Please note that you cannot share resources between media gateways. There is no common backplane. If you are using no compression (G.711) you can have up to 2 E1/T1 in one G700 unless you add a MM760 which provides you with another 64 DSP resources.
 
Toni268, CLANs are not used in MM gateways, only in G650's.

If you are talking about the MGC list, yes, that is limited to 4 entries. Typically you would have 3 CLANs, or 2 CLANs and perhaps PE (Processor Ethernet on an S8500) in the list... the 4th entry would be used for the local S8300LSP. You also need to set the MGP Recovery point to the number of CLANs/PE's.

Mitch
 
I'm not sure what compression they are setting up yet. So if ther eis no MM760 on this quote there's something missing in the design?

When you say you can't share resources, can all those T1's be in the same trunk group?

I'm still trying to figure out if this overall design is a good one that won't cause any problems.

Toni
 
Toni269, the VoIP Resourcecs built into each G700 (equivilant to 1 MM760), only serve the 4 MM slots in that particular gateway.
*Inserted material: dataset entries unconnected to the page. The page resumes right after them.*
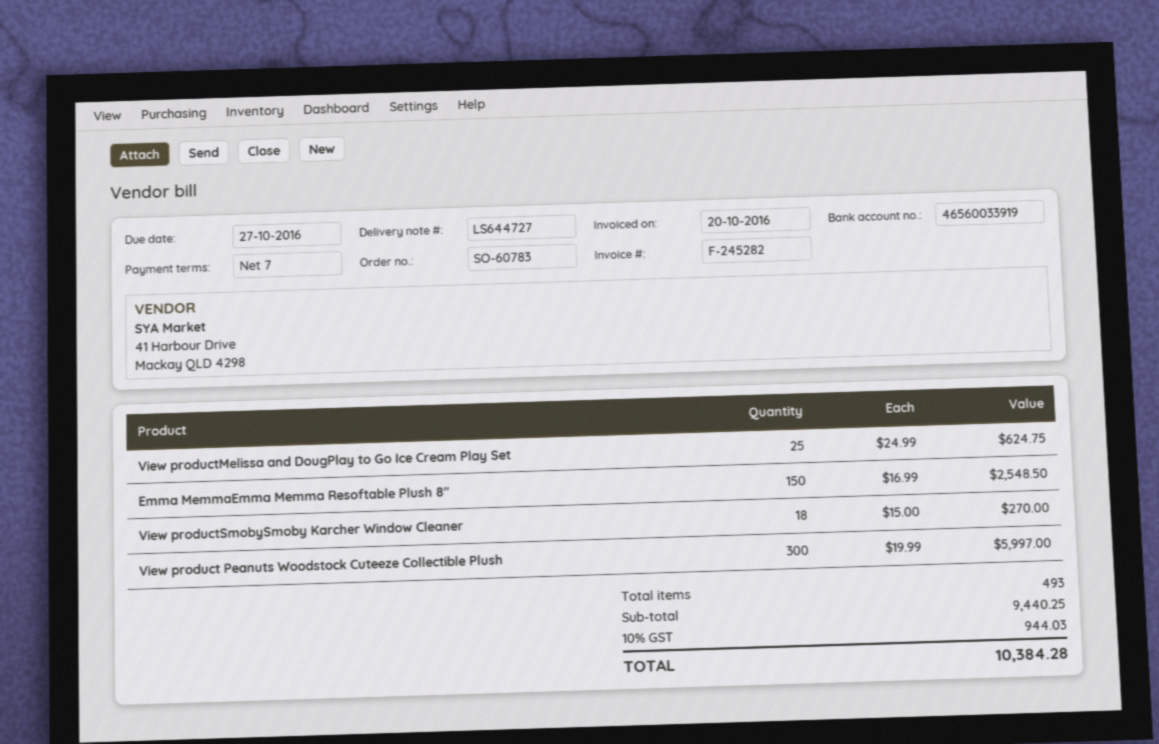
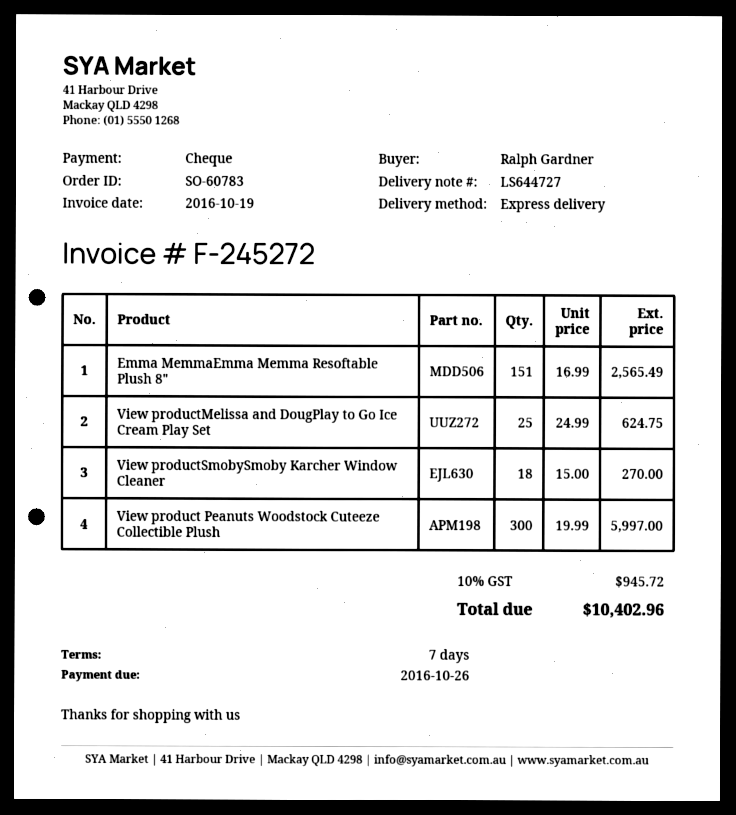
invoice number: F-245282 -> F-245272
invoice date: 2016-10-20 -> 2016-10-19
due date: 2016-10-27 -> 2016-10-26
Emma MemmaEmma Memma Resoftable Plush 8": 150 x 16.99 = 2548.50 -> 151 x 16.99 = 2565.49
tax: 10% = 944.03 -> 10% = 945.72
total: 10384.28 -> 10402.96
They are not a "shared pool", similar to what you might find in a G650 with multile TN2302AP/or TN2602 Media cards.

Yes, the T1/PRI's can be in the same trunk group.
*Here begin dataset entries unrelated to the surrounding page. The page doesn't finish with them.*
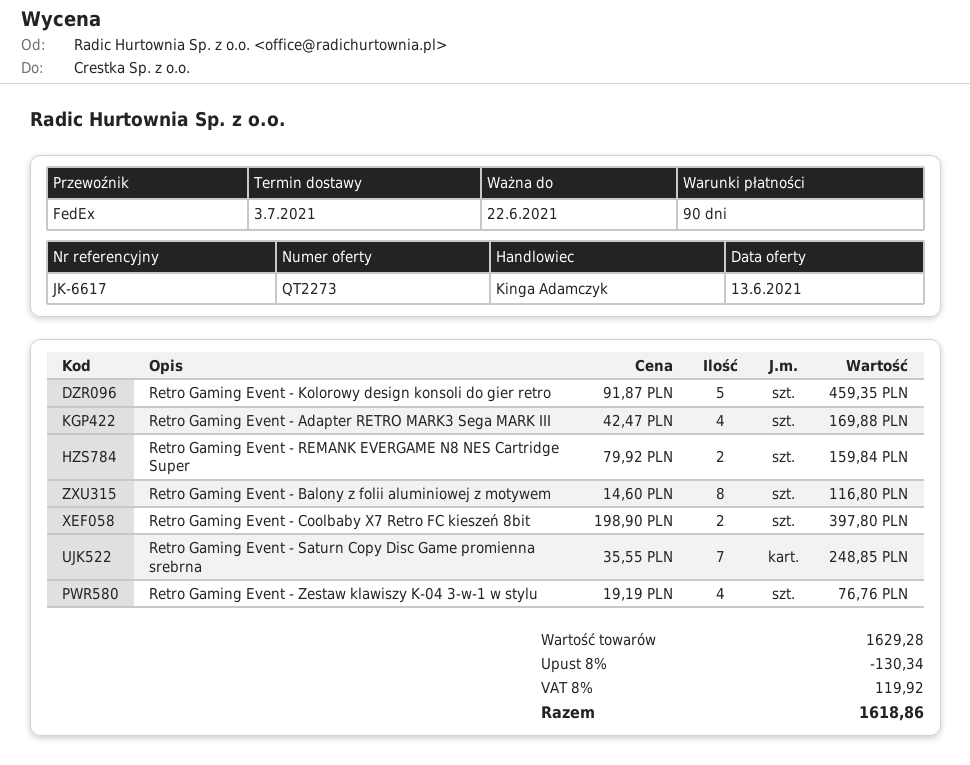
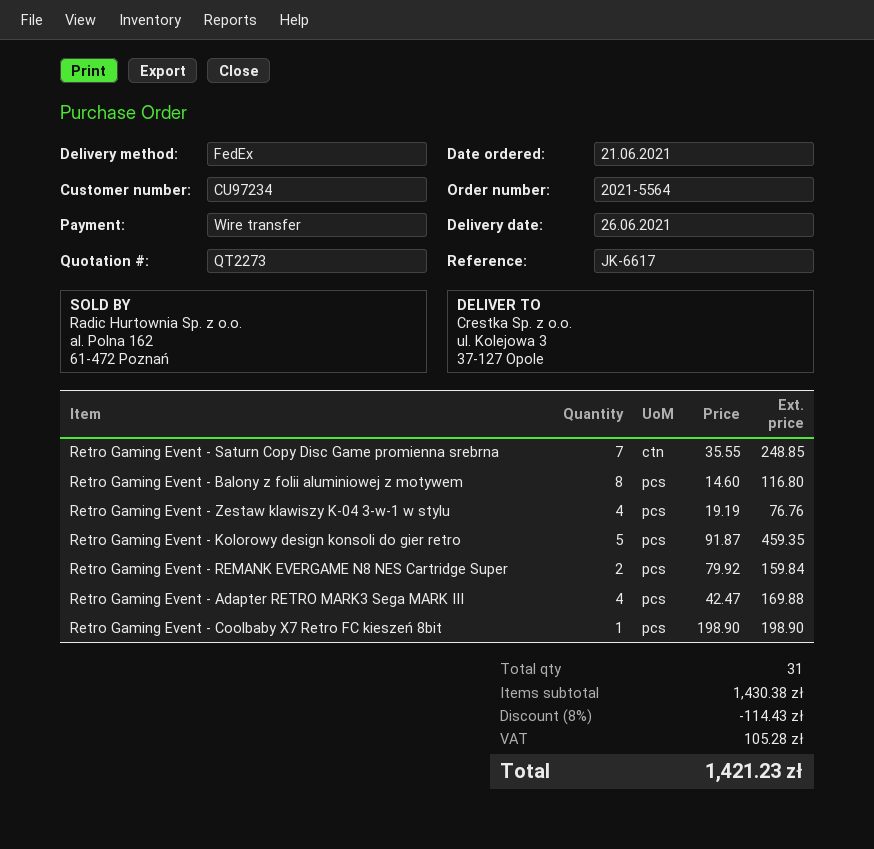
delivery date: 2021-07-03 -> 2021-06-26
Retro Gaming Event - Coolbaby X7 Retro FC kieszeń 8bit: 2 x 198.90 = 397.80 -> 1 x 198.90 = 198.90
subtotal: 1629.28 -> 1430.38
discount: 8% = 130.34 -> 8% = 114.43
tax: 119.92 -> 105.28
total: 1618.86 -> 1421.23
The issue is, if you use a compressed codec, such as G729, it takes 2 resources per channel/call. Being that the G700 only has 64 resources, you can only have 32 such calls up a the same time. With 2 PRI's or T1's, you in theory have 46 or 48 channels. Get it?

Mitch
 
Wow.....80 seat call center must be busy to require 5 DS1's. That is 118 channels if PRI w/2 D channels. If you truly need that many DS1's 3 g700's is probably the right number.
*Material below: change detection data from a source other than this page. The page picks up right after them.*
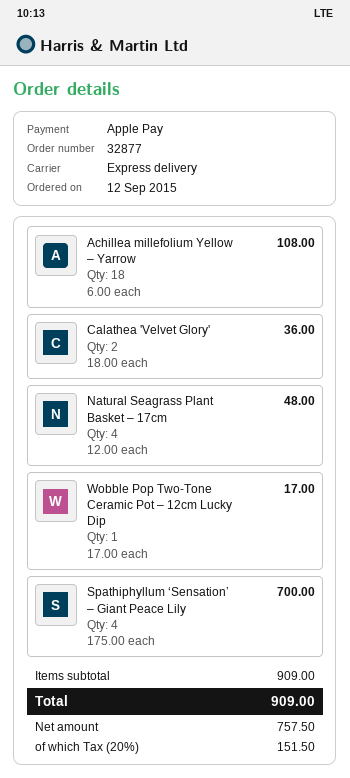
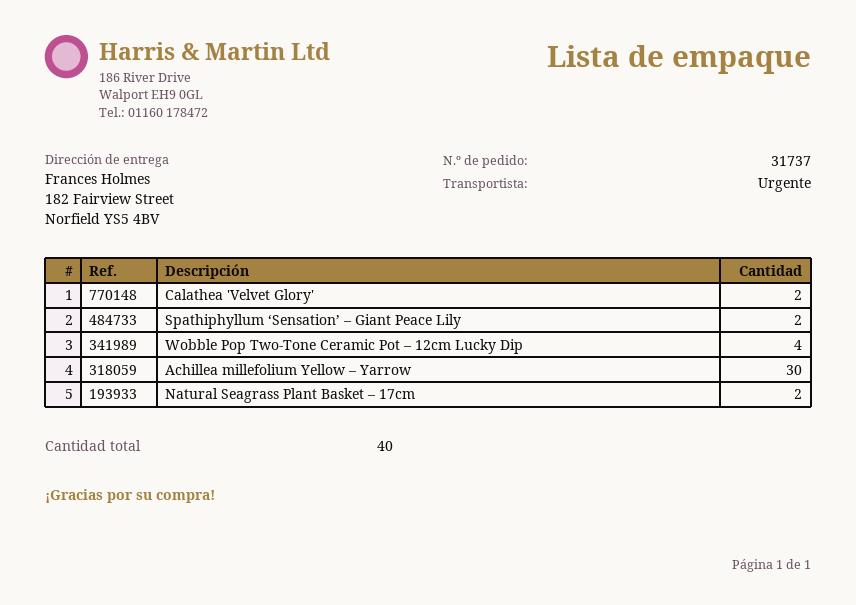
order number: 32877 -> 31737
Achillea millefolium Yellow – Yarrow: 18 -> 30
Natural Seagrass Plant Basket – 17cm: 4 -> 2
Wobble Pop Two-Tone Ceramic Pot – 12cm Lucky Dip: 1 -> 4
Spathiphyllum ‘Sensation’ – Giant Peace Lily: 4 -> 2

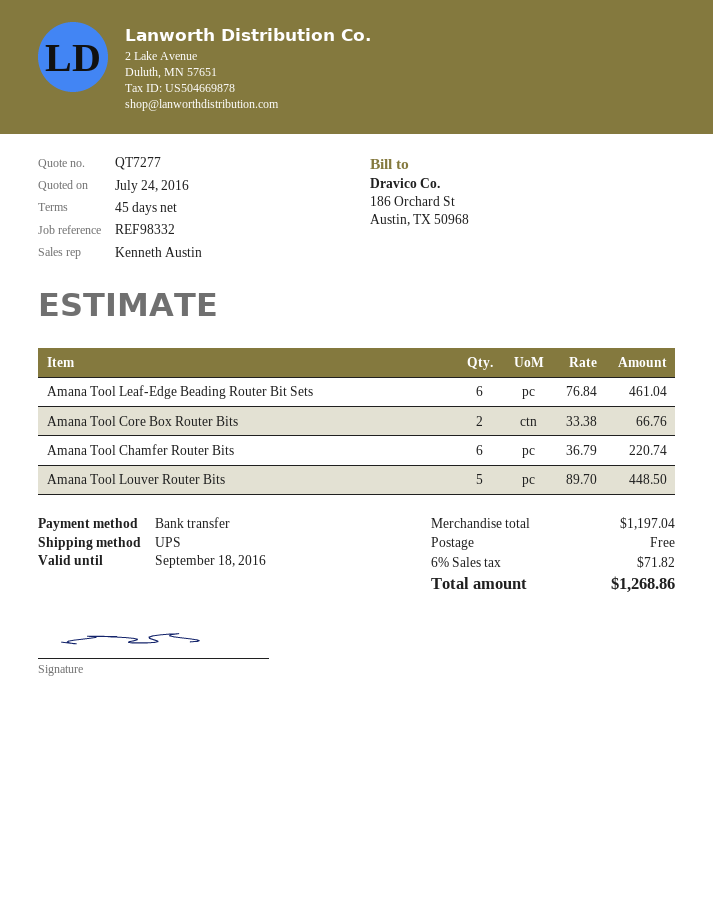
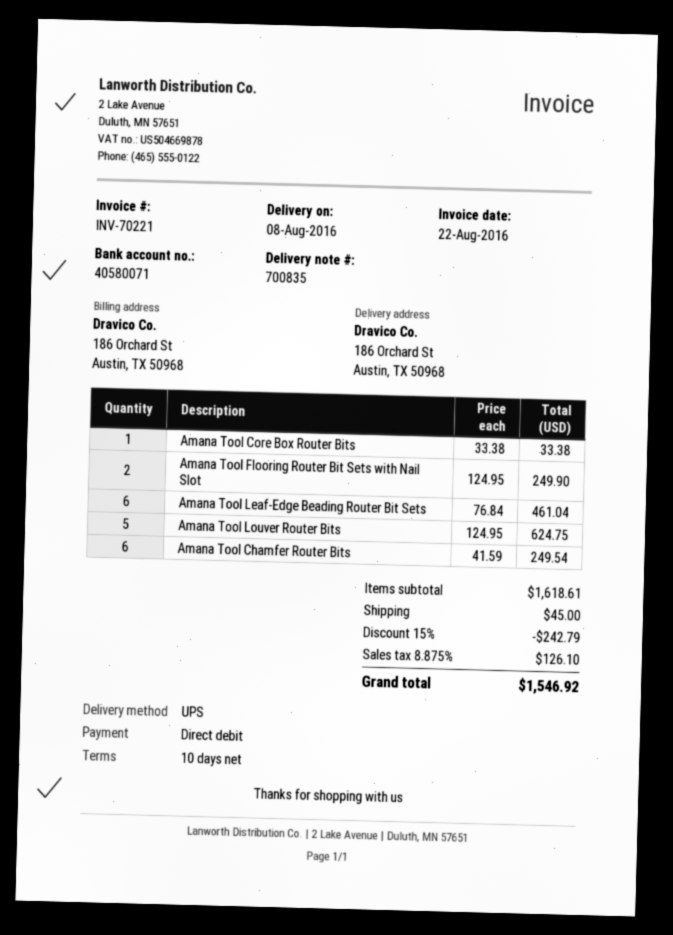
payment terms: 45 days -> 10 days
payment method: bank transfer -> direct debit
Amana Tool Core Box Router Bits: 2 x 33.38 = 66.76 -> 1 x 33.38 = 33.38
Amana Tool Chamfer Router Bits: 6 x 36.79 = 220.74 -> 6 x 41.59 = 249.54
Amana Tool Louver Router Bits: 5 x 89.70 = 448.50 -> 5 x 124.95 = 624.75
Amana Tool Flooring Router Bit Sets with Nail Slot: none -> 2 x 124.95 = 249.90
subtotal: 1197.04 -> 1618.61
discount: none -> 15% = 242.79
shipping: 0.00 -> 45.00
tax: 6% = 71.82 -> 8.875% = 126.10
total: 1268.86 -> 1546.92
If you have that much traffic and do an g729 you could be short on DSP resources

We have a few site w/700, 110 IP sets, one gateway, 2 PRI's
and do not have DSP resource issues. But I think I'll look at traffic tomorrow :)
 
telecomturner, telnet into the MGC, and do a "show voip v0", this will show you how many "points" are in use at the current time, you will see there are a total of 1920 points.

I don't there there is a way to look at the history of the VoIP resources used, you just have to check it once in a while. If you know when your peak trunk usage is, that would be a good time to check the VoIP resources in each G700.

Mitch
 
Key issues here when planning.

1. Get a business partner that knows what he is doing, and can explain it to you.

2. The codec selection in this scenario is critical. As previously noted, Uncompressed G.711 allows for 64 resources on the G700 which use of a compressed codec such as G.729 will proportionatlely reduce the number of channels to 32. Example 20 users with G.711 and 20 users with G.729 - Resources used = (20)G.711 + (20x2)G.729 for a total of 60 out of 64 available in the G700. If all the agents are on the local LAN then I would recommed G.711. If your agents are at a remote site, off-site (at home agents) or you intend to have stations at a remote location at some point then you should assume day 1 that you will be using a compressed codec to the remote site.

3. From a long term planning standpoint and assuming that compression will be used, then you only can assume to have 32 resources per gateway. You can add an additonal MM760 to provide additional VoIP resources.

Here is what I would suggest if you agents will not all be on the local LAN.

G700-1
S8300
MM760
MM710
MM710

G700-2
S8300 LSP
MM760
MM710
MM710

G700-3
MM711 (Music-on-hold, paging, FAX, Modem)
MM710

Use partition routing and set any modem and FAX to go out a trunk group specifically set up on G700-3 as first choice to eliminate IP conversion if possible.



Jimbo
 
TT,
Going from G711 to G729 codec depends on the size of the pipe you will have between sites and the call quality you are trying to achieve. And like the man says no more than two MM710's per gateway. If you need someone to bounce ideas off of I can hook you up with my Avaya design guy here in Irvine.

Craig
 
Thanks Craig! If you can give me a call sometime, woulden't hurt for me to have another resource from Avaya.

Thank you everyone this feedbak has been awesome and much appreciated!